====== Extracted records ======

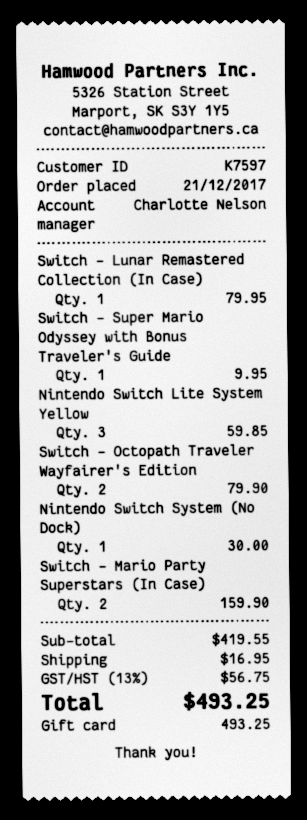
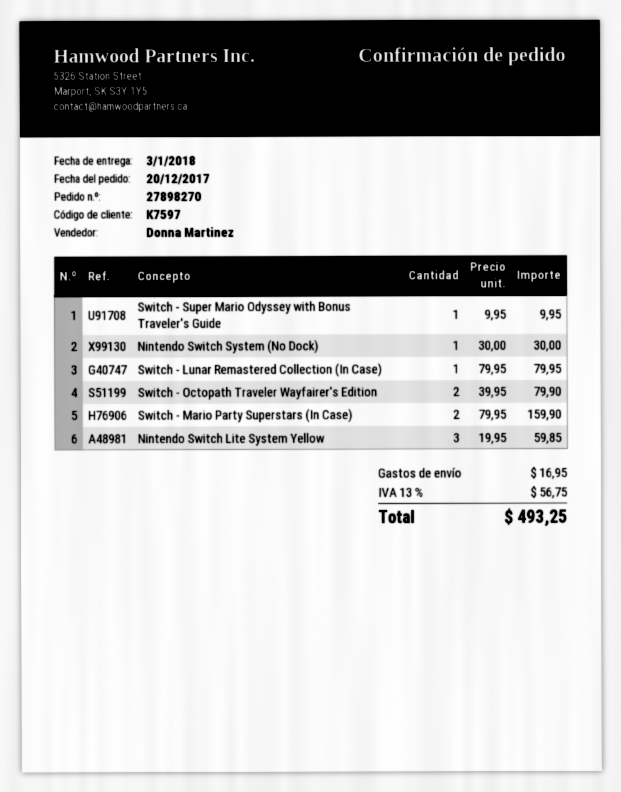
order date: 2017-12-21 -> 2017-12-20
sales rep: Charlotte Nelson -> Donna Martinez

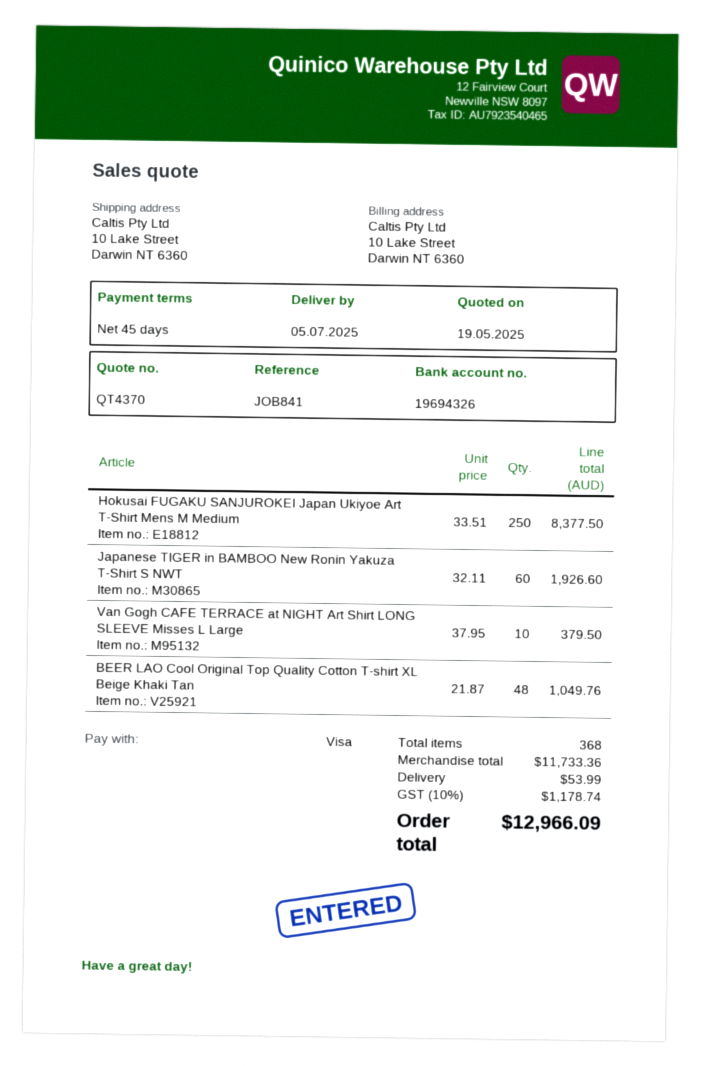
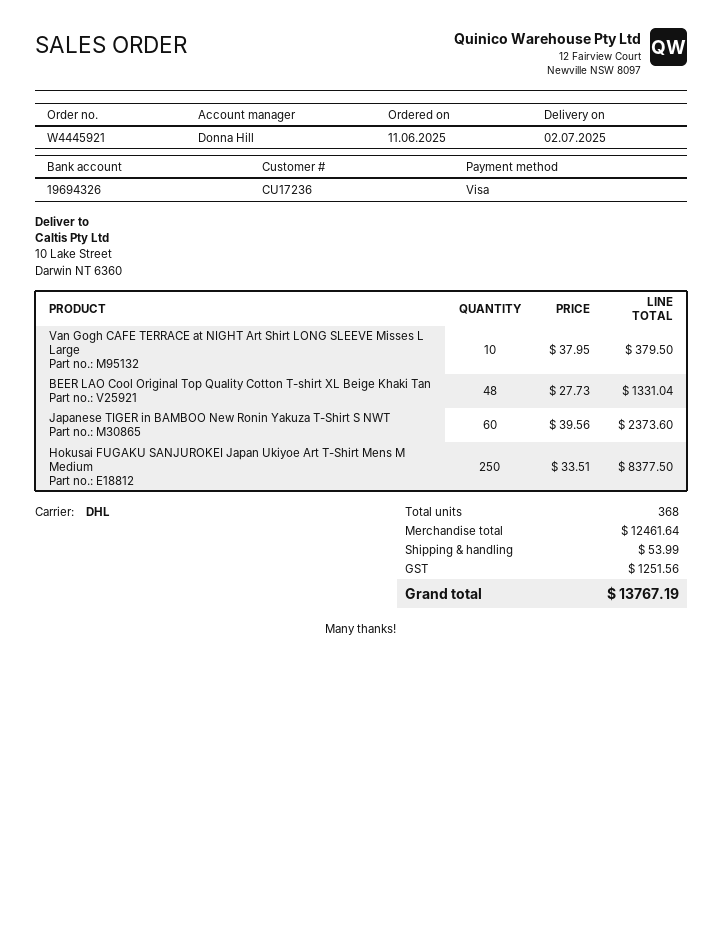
delivery date: 2025-07-05 -> 2025-07-02
Japanese TIGER in BAMBOO New Ronin Yakuza T-Shirt S NWT: 60 x 32.11 = 1926.60 -> 60 x 39.56 = 2373.60
BEER LAO Cool Original Top Quality Cotton T-shirt XL Beige Khaki Tan: 48 x 21.87 = 1049.76 -> 48 x 27.73 = 1331.04
subtotal: 11733.36 -> 12461.64
tax: 1178.74 -> 1251.56
total: 12966.09 -> 13767.19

======

## Activity
Print the records exactly and omit all pictures.

## Solution below
order date: 2017-12-21 -> 2017-12-20
sales rep: Charlotte Nelson -> Donna Martinez

delivery date: 2025-07-05 -> 2025-07-02
Japanese TIGER in BAMBOO New Ronin Yakuza T-Shirt S NWT: 60 x 32.11 = 1926.60 -> 60 x 39.56 = 2373.60
BEER LAO Cool Original Top Quality Cotton T-shirt XL Beige Khaki Tan: 48 x 21.87 = 1049.76 -> 48 x 27.73 = 1331.04
subtotal: 11733.36 -> 12461.64
tax: 1178.74 -> 1251.56
total: 12966.09 -> 13767.19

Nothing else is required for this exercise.